Problem details: Return exactly the span of lines in the following data that opens with the line containing "border:3px solid #0369a1; border-radius:6px;" and closes with the line containing "table.vars th:first-child, table.vars". Include nothing else.

Dataset:
━━━
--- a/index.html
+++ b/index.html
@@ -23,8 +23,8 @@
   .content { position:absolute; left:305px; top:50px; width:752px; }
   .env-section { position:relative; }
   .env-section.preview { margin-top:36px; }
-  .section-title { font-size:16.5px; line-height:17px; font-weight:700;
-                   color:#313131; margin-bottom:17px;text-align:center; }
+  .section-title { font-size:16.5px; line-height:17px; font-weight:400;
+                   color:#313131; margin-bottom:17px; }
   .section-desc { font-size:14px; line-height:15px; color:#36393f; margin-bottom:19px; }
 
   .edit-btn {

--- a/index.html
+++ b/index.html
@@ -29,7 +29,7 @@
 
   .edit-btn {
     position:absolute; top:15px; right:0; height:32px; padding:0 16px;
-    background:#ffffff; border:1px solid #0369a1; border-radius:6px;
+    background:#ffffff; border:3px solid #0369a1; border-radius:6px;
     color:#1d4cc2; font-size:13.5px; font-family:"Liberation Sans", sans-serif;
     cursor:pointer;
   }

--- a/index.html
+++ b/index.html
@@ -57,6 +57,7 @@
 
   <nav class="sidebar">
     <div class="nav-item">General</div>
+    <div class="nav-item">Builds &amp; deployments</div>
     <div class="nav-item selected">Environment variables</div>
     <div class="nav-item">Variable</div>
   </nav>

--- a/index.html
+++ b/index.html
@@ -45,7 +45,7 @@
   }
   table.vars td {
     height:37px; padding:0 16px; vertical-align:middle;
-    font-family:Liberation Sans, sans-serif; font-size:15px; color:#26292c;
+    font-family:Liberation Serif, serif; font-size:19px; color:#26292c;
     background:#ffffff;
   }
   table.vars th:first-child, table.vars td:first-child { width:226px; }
━━━
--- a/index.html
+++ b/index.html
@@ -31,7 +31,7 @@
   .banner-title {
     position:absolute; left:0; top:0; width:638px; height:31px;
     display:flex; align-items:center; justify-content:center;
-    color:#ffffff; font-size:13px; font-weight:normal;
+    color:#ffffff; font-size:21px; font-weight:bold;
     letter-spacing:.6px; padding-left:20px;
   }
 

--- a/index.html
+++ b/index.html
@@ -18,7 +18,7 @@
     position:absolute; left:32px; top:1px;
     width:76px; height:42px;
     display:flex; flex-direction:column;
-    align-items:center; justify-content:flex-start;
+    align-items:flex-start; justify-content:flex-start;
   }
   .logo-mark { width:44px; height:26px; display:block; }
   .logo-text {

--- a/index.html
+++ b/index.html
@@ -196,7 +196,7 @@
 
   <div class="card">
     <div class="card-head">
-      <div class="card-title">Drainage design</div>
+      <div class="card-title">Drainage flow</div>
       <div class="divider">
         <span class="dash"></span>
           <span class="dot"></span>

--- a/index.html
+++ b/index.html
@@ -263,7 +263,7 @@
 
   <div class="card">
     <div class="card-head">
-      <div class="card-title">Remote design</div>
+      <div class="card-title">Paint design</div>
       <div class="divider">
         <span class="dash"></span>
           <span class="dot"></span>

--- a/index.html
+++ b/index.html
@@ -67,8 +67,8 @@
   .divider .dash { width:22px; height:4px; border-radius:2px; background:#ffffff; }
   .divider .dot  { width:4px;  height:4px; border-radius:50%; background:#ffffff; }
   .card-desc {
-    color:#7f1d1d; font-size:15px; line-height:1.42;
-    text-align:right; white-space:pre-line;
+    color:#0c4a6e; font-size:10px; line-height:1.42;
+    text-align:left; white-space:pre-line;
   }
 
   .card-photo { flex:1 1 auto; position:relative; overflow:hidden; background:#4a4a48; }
━━━
Written solution:
+    background:#ffffff; border:3px solid #0369a1; border-radius:6px;
     color:#1d4cc2; font-size:13.5px; font-family:"Liberation Sans", sans-serif;
     cursor:pointer;
   }

--- a/index.html
+++ b/index.html
@@ -57,6 +57,7 @@
 
   <nav class="sidebar">
     <div class="nav-item">General</div>
+    <div class="nav-item">Builds &amp; deployments</div>
     <div class="nav-item selected">Environment variables</div>
     <div class="nav-item">Variable</div>
   </nav>

--- a/index.html
+++ b/index.html
@@ -45,7 +45,7 @@
   }
   table.vars td {
     height:37px; padding:0 16px; vertical-align:middle;
-    font-family:Liberation Sans, sans-serif; font-size:15px; color:#26292c;
+    font-family:Liberation Serif, serif; font-size:19px; color:#26292c;
     background:#ffffff;
   }
   table.vars th:first-child, table.vars td:first-child { width:226px; }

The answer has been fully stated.